Learning Curve. Note that the x axis denotes the number of training examples in 100s.
EDIT :
This is the code which I use to calculate the 9 values for plotting the learning curves.
X is the 2D matrix of the training set examples.

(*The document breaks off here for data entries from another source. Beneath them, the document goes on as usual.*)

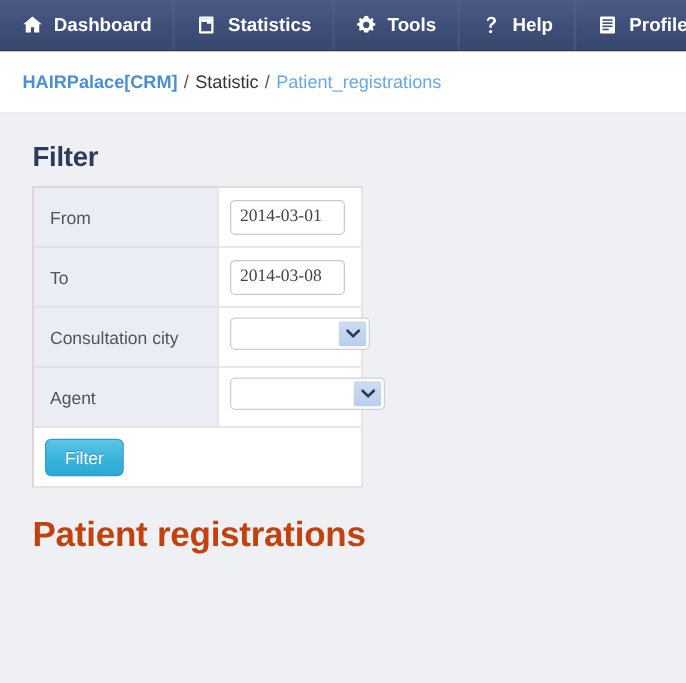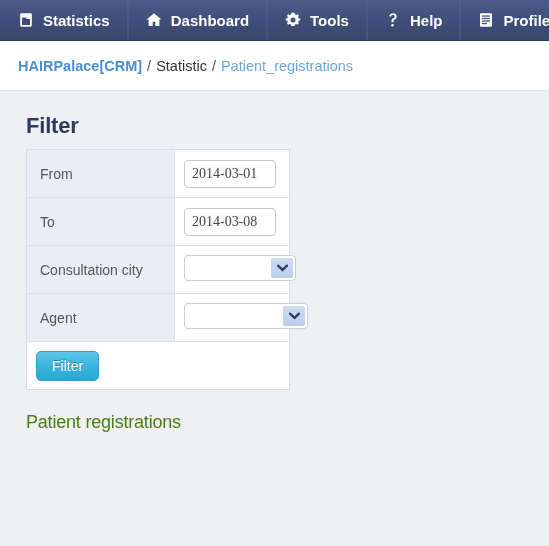"Statistics" div.nav-item { order: before "Dashboard" -> after "Dashboard" }
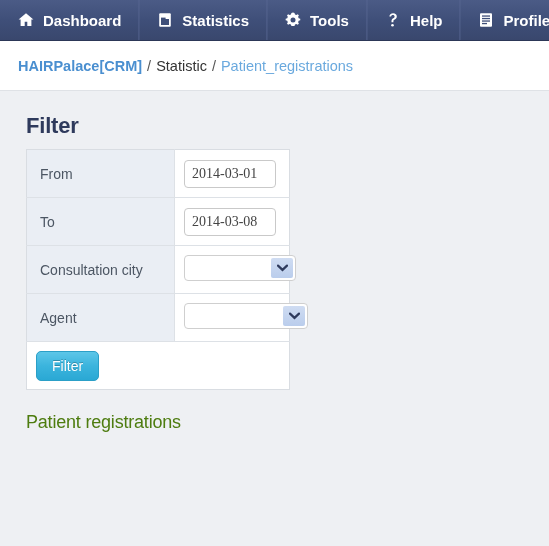"Patient registrations" h2.results-title { color: #4d7c0f -> #c2410c; font-size: 18px -> 28px; font-weight: normal -> bold }
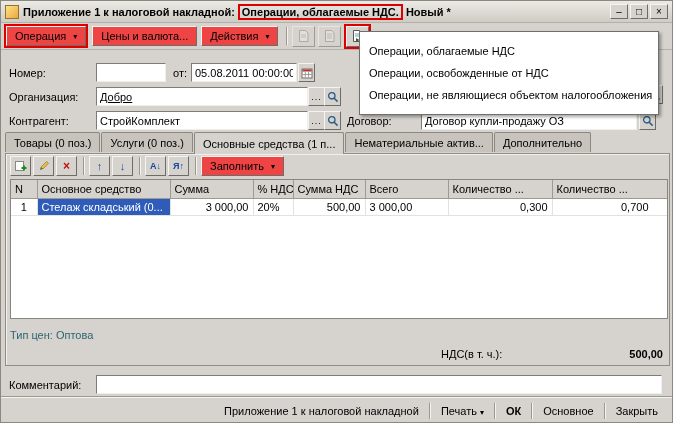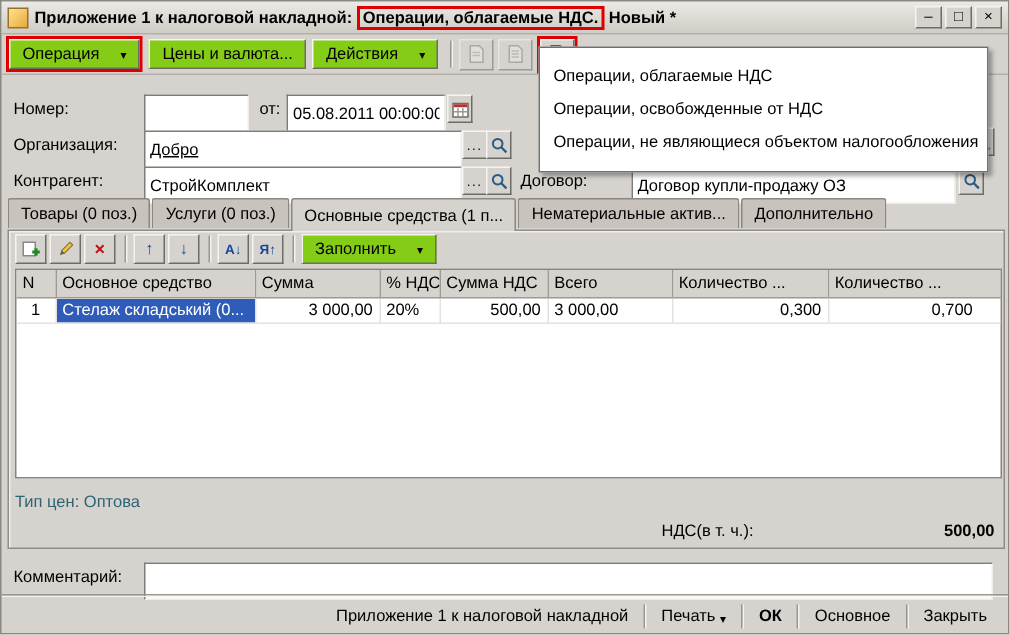"Операция" .tbtn { background: #84cc16 -> #ef4444; gap: 14px -> 7px }
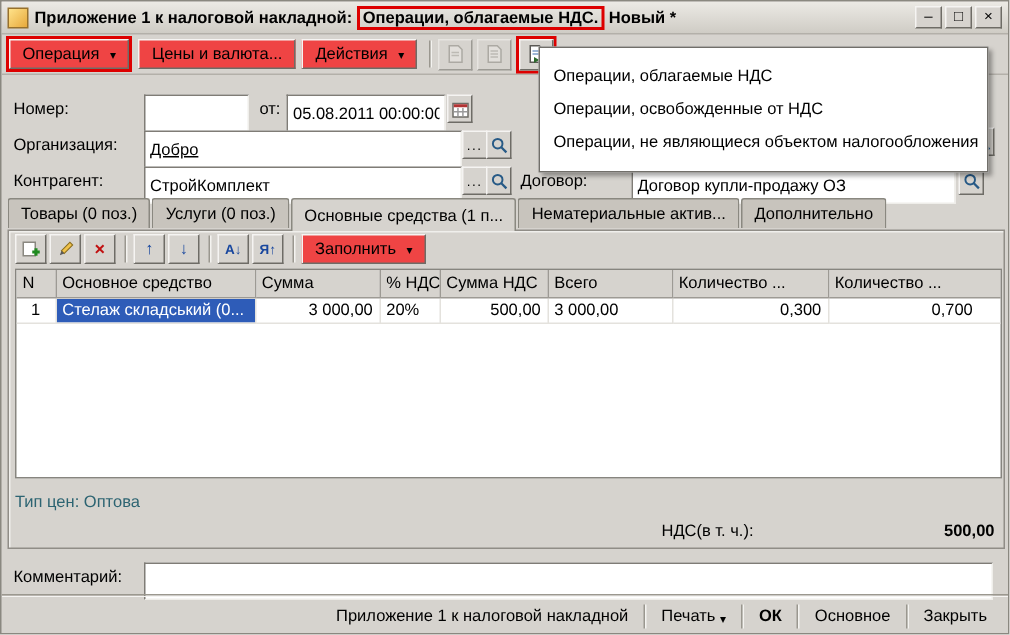"05.08.2011 00:00:00" .field { height: 25px -> 19px }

It is of dimensions m x (n+1). y is of dimensions m x 1, and each element has value 1 or 0.
for j=1:9
disp(j)
[theta,J] = trainClassifier(X(1:(j*100),:),y(1:(j*100)),lambda);
[error_train(j), grad] = costprediciton_train(theta , X(1:(j*100),:), y(1:(j*100)));
[error_cv(j), grad] = costfunction_test2(theta , Xcv(1:(j*100),:),ycv(1:(j*100)));
end
The code I use for finding the optimal value of Theta from the training set.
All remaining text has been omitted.